1.2.2 Manfaat Penelitian Hasil penelitian ini diharapkan dapat memberikan sumbangan signifikan bagi pengembangan ilmu dalam bidang kimia komputasi dan terapan. Dengan dilakukan penelitian ini maka sifat struktur dan dinamik solvasi Sc+ singlet (1D) dan ion Sc+ triplet (3D) baik dalam air, amoniak cair, maupun campuran amoniak-air dapat diketahui. Pada aplikasinya peristiwa solvasi ion skandium yang berlangsung dalam tubuh makhluk hidup misalnya: proses penekanan bakteri yang merugikan dalam tubuh oleh skandium dan proses lain yang berkaitan dengan solvasi skandium dalam makhluk hidup akan dapat dipelajari.

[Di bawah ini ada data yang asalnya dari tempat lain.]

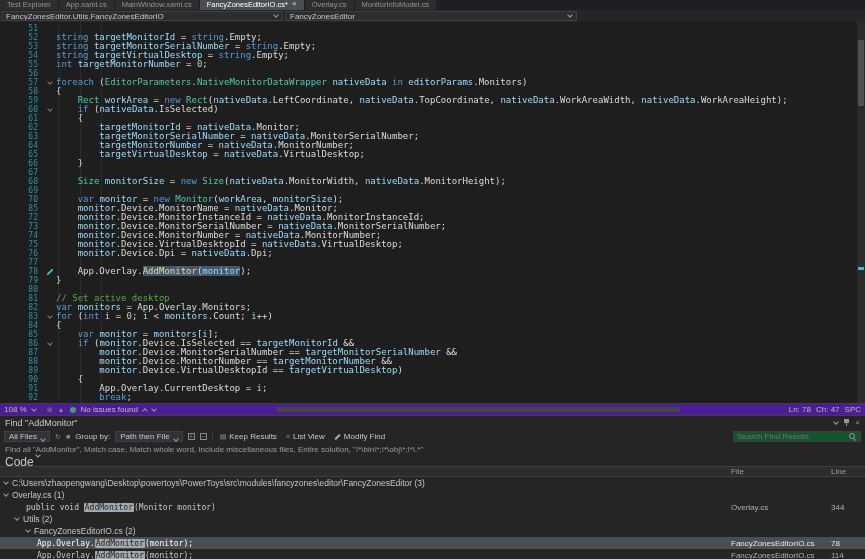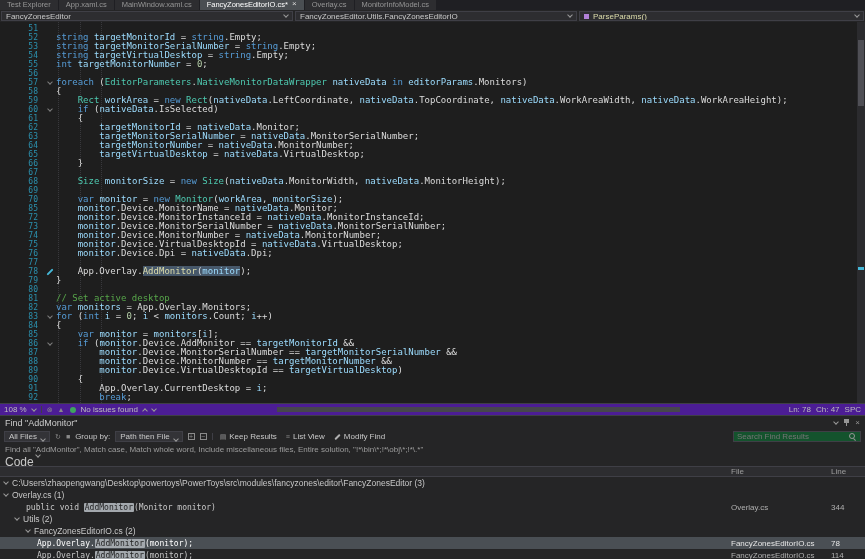"FancyZonesEditor" div.combo { order: before "FancyZonesEditor.Utils.FancyZonesEditorI" -> after "FancyZonesEditor.Utils.FancyZonesEditorI" }
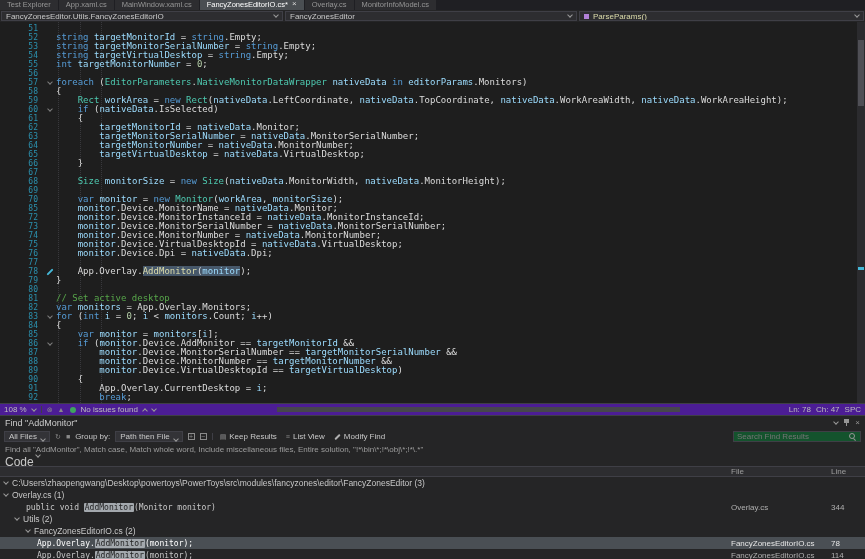"ParseParams()" div.combo { html: <div> <span></span> <span>ParseParams()</span> <span></span> <span></span> </div> -> none }
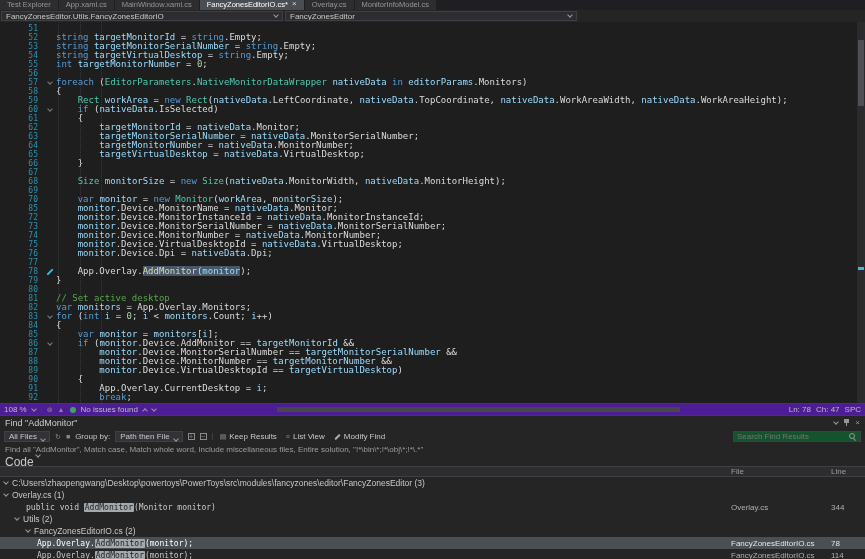".Device.AddMonitor ==" span.tk-pl { text: .Device.AddMonitor -> .Device.IsSelected }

1.3 Keaslian dan Kebaruan Penelitian Penelitian tentang struktur solvasi ion skandium Sc3+ telah dilakukan oleh Rudolph and Pye (2000) dengan menggunakan spektroskopi Raman, dalam penelitian tersebut disimpulkan bahwa ion skandium (Sc3+) mengikat enam (6) air
8
yang stabil dalam larutan perklorat. Dalam waktu yang hampir bersamaan Patric Lindqvist-Reis (2000) juga melakukan penelitian tentang ion skandium (Sc3+) dengan menggunakan Extended X-ray Absorption Fine Structure (EXAFS), diketahui bahwa hidrasi ion skandium (Sc3+) dapat mengikat lebih dari enam molekul air, tujuh atau delapan ligan air. Penelitian yang berkaitan dengan ion skandium monopositif (Sc+) juga pernah diteliti oleh Russo dan Sicilia (2000). Kedua peneliti tersebut menggunakan teori fungsi kerapatan (DFT) untuk mempelajari reaksi antara skandium singlet (1D) dan triplet (3D) dengan H2O, NH3, dan CH4. Disimpulkan bahwa baik keadaan singlet (1D) maupun keadaan triplet (3D), pada awal reaksi menghasilkan kompleks ion-molekul yang stabil, kemudian pada reaksi lebih lanjut terjadi pelepasan gas hidrogen. Sampai saat ini, penelitian tentang solvasi ion skandium monopositif (Sc+), baik dalam keadaan singlet maupun triplet belum pernah dilakukan, dengan demikian penelitian tentang solvasi ion skandium dalam air, amoniak cair, maupun campuran amoniak-air merupakan hal yang menarik untuk diteliti. Solvasi ion skandium yang diteliti meliputi ion Sc+ singlet (1D) dan ion Sc+ triplet (3D), hal tersebut dilakukan karena terdapat perbedaan yang cukup signifikan. Ion Sc+ singlet (1D) merupakan ion yang mempunyai konfigurasi elektron dengan semua elektronnya berpasangan, sehingga molekul ion kompleks yang dihasilkan akan bersifat diamagnetik, zat ini akan bersifat tidak tertarik oleh medan magnetik. Ion Sc+ triplet (3D), dalam konfigurasi elektronnya mempunyai dua elektron yang tidak berpasangan, adanya elektron yang tidak berpasangan ini akan mempengaruhi perilakunya dalam medan magnet. Ion molekul kompleks yang dihasilkan akan bersifat paramagnetik, yang dapat ditarik oleh medan magnet. Penelitian ini akan memperoleh hasil utama sifat struktur dari solvasi ion Sc+ singlet (1D) dan Sc+ triplet (3D) dalam air, amoniak cair, dan campuran amoniak-air. Sifat dinamik dari solvasi ion Sc+ singlet (1D) dan Sc+ triplet (3D) dalam air, amoniak cair, dan campuran amoniak-air juga akan diketahui. Penelitian ini menjadi penting mengingat solvasi ion logam termasuk skandium
9
mempunyai peran yang sangat penting dalam sistem biomolekuler. Dengan demikian dapat dijadikan salah satu rujukan dalam mempelajari sistem biomolekuler di dalam tubuh makluk hidup. Beberapa informasi yang dihasilkan dalam penelitian ini misalnya: bentuk persamaan potensial pasangan, dan potensial 3-badan antara ion Sc+ singlet (1D) dan Sc+ triplet (3D) dalam air dan amoniak cair, laju pertukaran ligan, serta informasi bermanfaat yang lain dapat disediakan. Penelitian ini akan memberikan andil yang cukup signifikan bagi pengembangan teori kimia komputasi pada khususnya dan kajian solvasi pada umumnya.